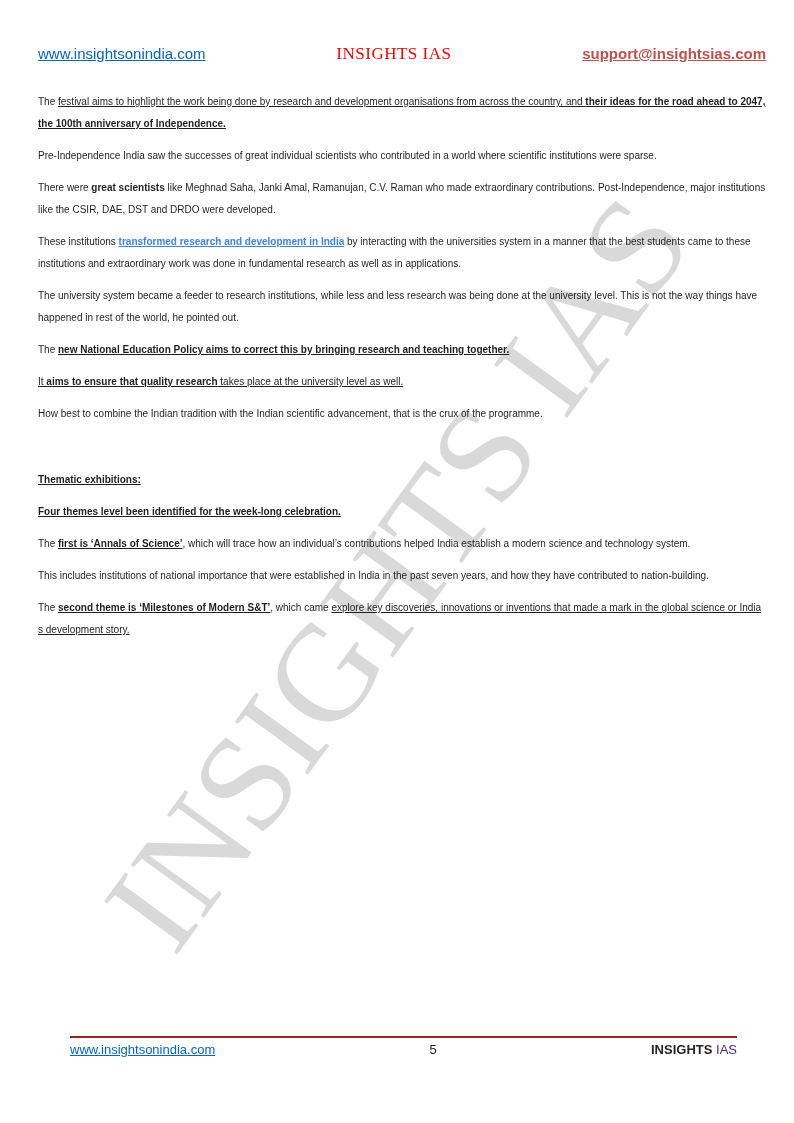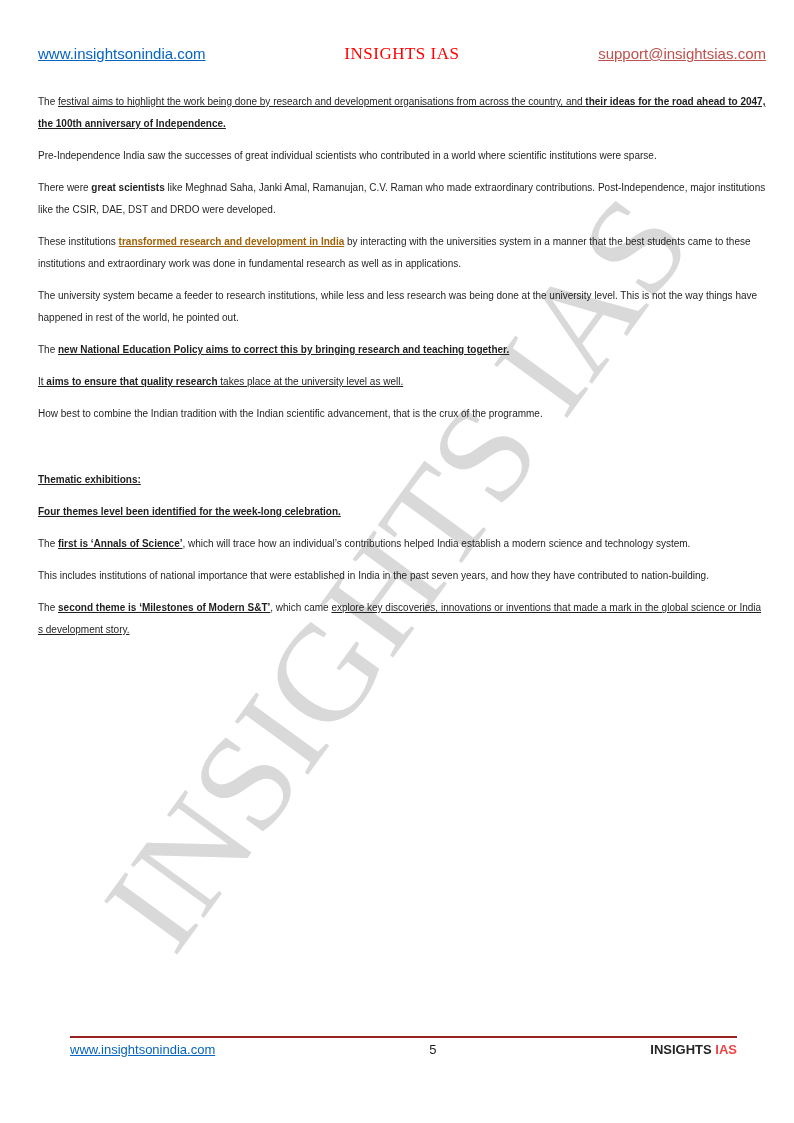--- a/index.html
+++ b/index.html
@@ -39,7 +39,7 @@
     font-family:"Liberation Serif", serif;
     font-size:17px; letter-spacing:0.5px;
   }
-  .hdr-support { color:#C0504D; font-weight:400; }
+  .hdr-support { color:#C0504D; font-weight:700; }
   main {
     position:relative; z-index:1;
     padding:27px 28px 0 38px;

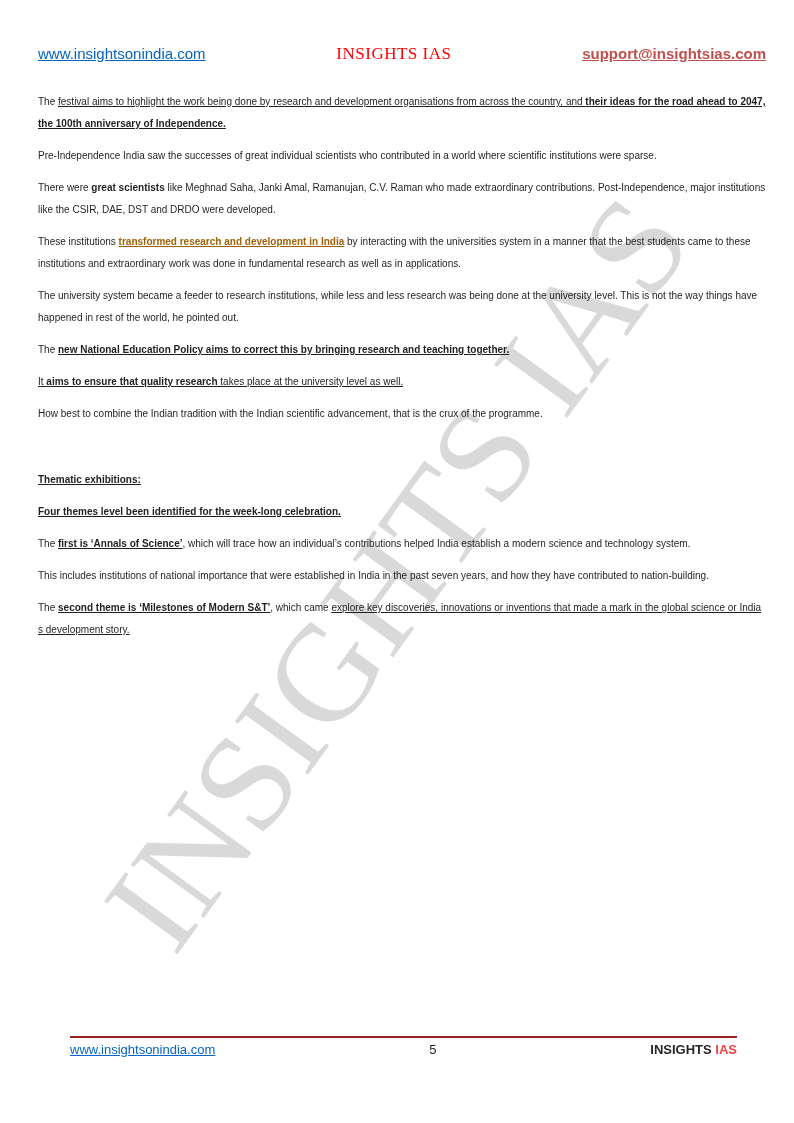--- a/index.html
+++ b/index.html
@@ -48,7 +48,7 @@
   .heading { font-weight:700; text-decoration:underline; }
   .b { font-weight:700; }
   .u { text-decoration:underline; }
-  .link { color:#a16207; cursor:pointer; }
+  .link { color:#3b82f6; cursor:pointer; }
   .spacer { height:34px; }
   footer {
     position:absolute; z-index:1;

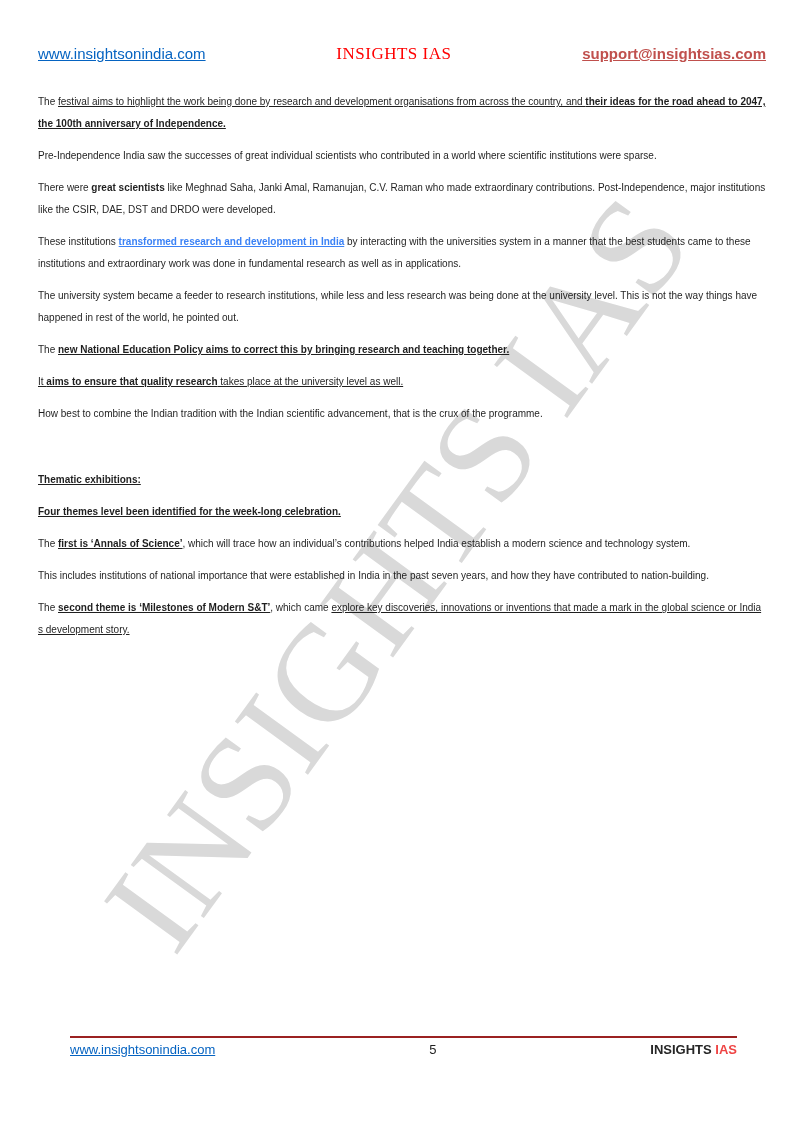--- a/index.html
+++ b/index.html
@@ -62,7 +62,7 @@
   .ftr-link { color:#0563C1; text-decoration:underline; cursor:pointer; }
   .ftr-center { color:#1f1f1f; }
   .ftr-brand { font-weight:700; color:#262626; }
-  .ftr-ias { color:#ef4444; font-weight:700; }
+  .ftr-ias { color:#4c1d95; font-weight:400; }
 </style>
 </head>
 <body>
....................
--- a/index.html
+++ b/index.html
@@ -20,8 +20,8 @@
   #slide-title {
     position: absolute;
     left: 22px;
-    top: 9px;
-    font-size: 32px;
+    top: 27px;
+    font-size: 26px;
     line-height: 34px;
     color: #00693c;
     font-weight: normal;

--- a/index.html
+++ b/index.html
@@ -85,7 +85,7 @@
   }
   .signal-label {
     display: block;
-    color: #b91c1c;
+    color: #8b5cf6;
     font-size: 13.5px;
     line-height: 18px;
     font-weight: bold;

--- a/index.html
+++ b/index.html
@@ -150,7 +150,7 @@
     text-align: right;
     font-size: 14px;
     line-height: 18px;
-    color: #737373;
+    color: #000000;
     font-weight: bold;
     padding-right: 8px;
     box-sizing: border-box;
....................
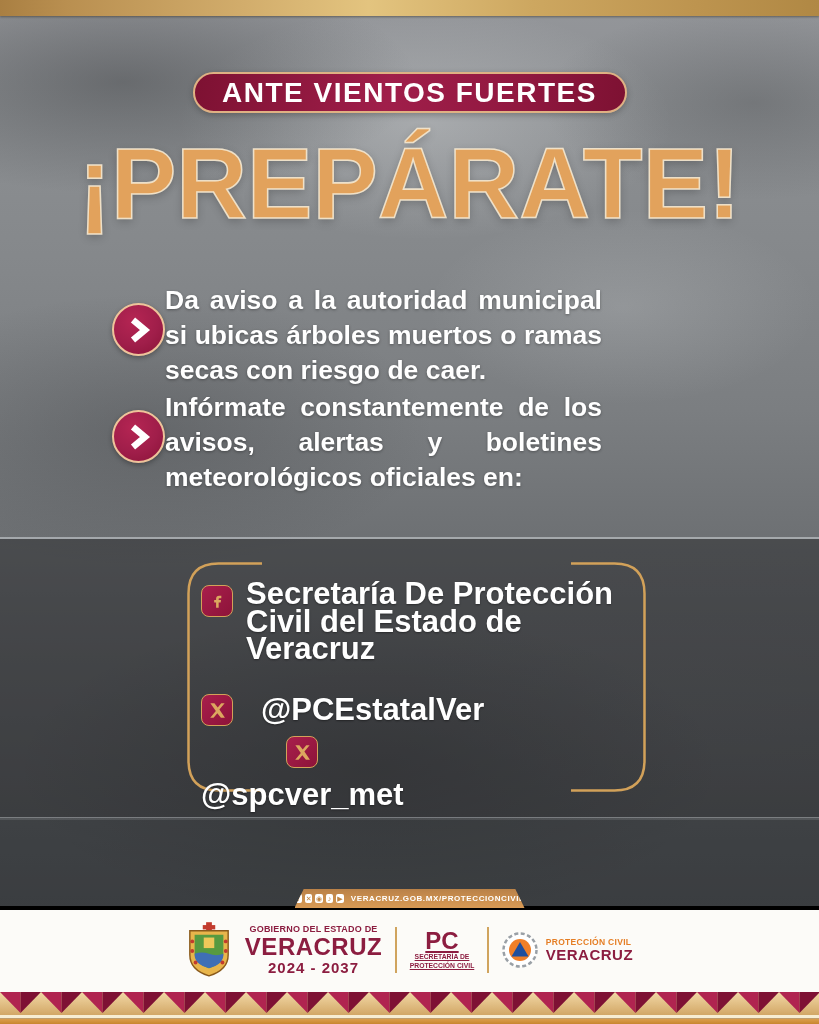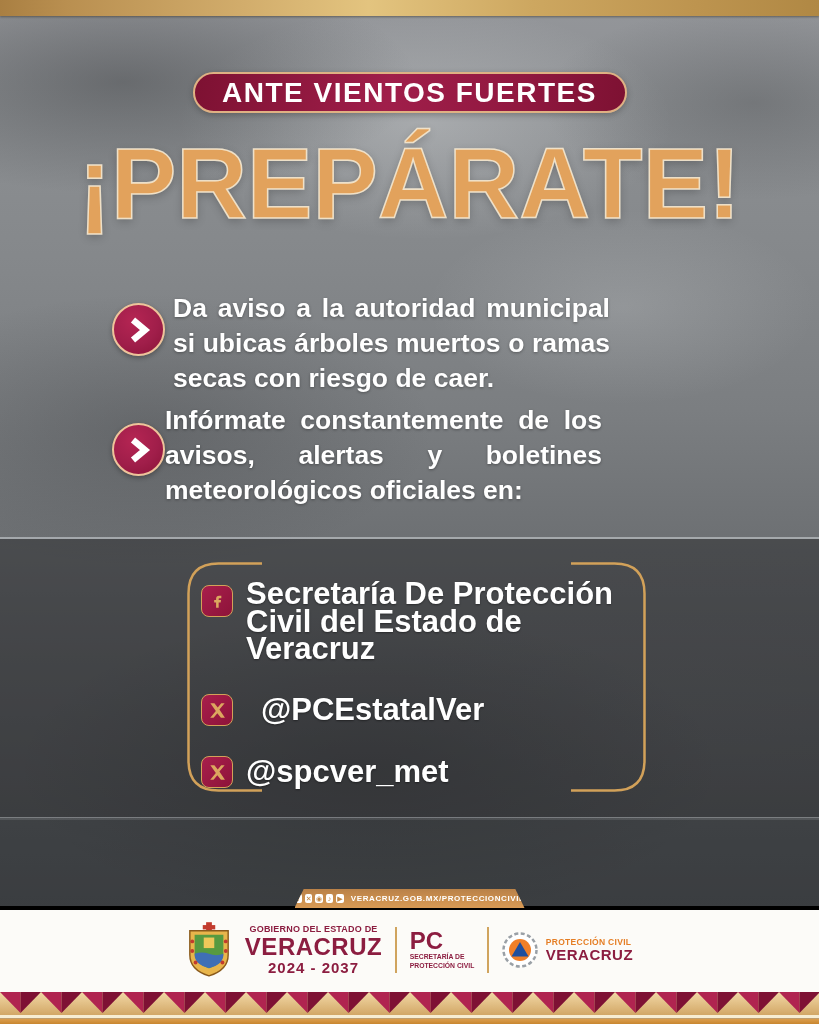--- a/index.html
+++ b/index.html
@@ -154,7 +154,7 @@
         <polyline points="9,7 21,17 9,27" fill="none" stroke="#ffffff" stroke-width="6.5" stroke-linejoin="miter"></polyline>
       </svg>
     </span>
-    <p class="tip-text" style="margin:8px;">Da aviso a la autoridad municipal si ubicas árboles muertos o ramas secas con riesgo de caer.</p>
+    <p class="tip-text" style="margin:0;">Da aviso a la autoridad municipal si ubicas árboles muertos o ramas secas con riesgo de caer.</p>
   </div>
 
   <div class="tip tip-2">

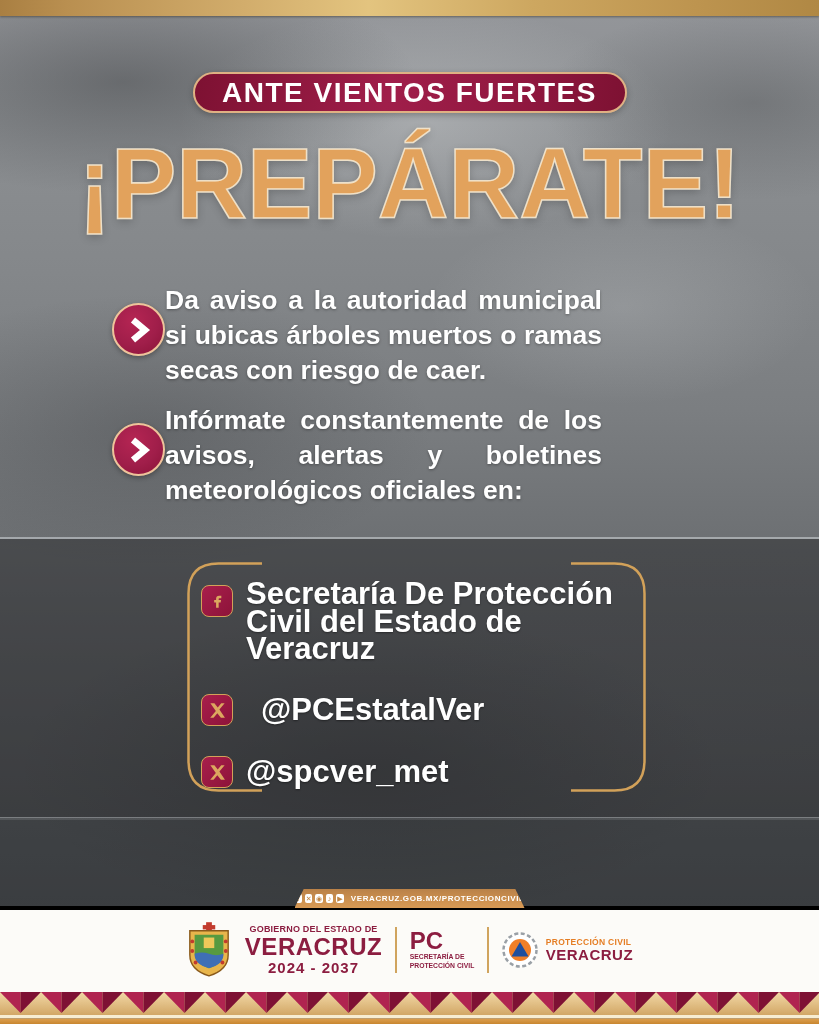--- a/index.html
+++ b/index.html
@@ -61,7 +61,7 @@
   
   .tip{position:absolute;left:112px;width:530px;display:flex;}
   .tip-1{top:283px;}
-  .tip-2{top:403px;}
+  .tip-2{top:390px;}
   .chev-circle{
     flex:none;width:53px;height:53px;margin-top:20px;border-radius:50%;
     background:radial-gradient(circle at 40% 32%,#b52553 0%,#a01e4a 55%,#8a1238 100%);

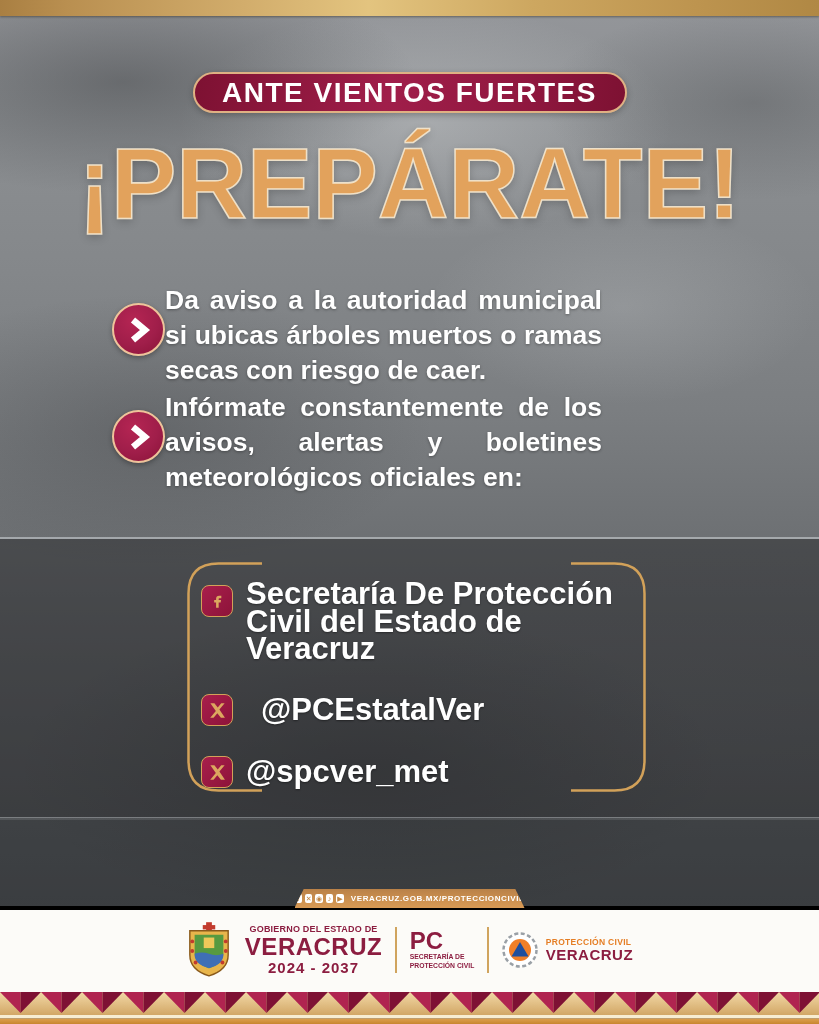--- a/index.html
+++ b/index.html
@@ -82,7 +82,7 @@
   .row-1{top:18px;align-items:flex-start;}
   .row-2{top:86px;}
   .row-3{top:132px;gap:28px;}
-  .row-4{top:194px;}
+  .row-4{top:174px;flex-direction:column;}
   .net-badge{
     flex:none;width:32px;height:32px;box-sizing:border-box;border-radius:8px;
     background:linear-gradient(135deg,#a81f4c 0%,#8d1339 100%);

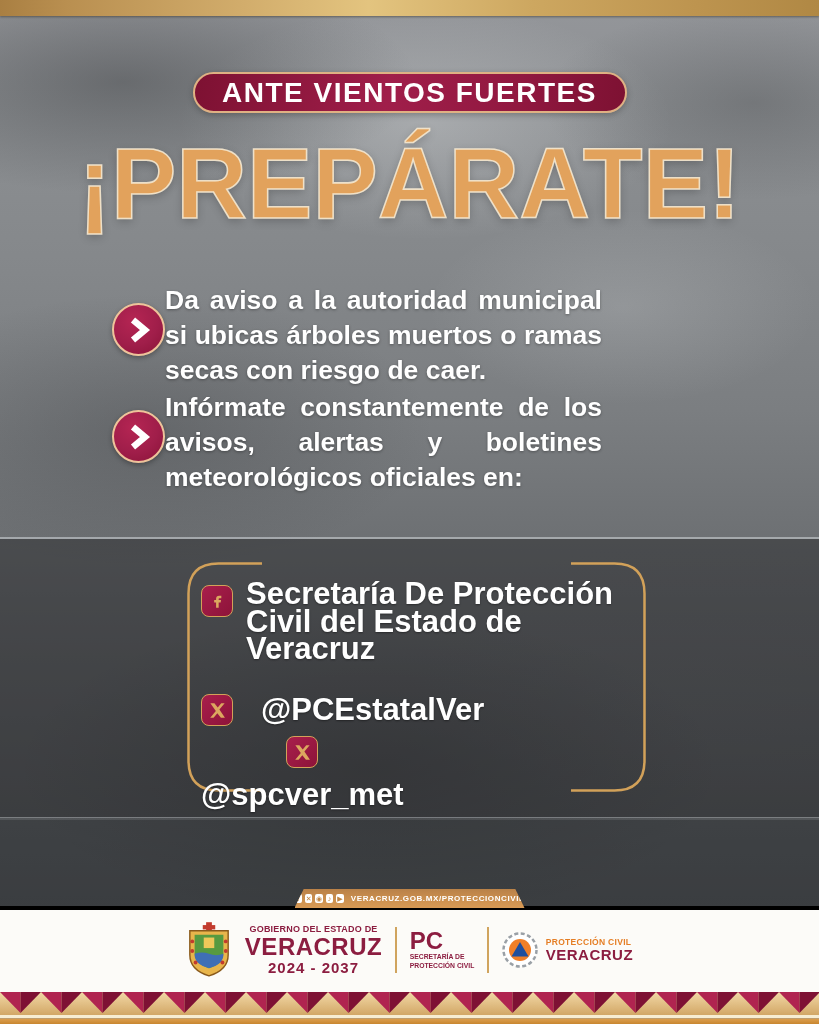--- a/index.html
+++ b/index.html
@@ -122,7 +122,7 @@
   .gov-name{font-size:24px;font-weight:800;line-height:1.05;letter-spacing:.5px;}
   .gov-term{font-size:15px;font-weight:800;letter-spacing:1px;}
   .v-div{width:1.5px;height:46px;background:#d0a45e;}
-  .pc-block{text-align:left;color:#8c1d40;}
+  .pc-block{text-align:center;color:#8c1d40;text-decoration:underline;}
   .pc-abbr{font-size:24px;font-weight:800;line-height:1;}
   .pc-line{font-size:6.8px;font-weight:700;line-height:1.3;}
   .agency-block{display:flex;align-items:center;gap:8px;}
....................
* **WHAT THE TASK ASKS**
The lines holding the string "caer" in the listing above are what you should copy out.

* **TASK RESPONSE**
-    <p class="tip-text" style="margin:8px;">Da aviso a la autoridad municipal si ubicas árboles muertos o ramas secas con riesgo de caer.</p>
+    <p class="tip-text" style="margin:0;">Da aviso a la autoridad municipal si ubicas árboles muertos o ramas secas con riesgo de caer.</p>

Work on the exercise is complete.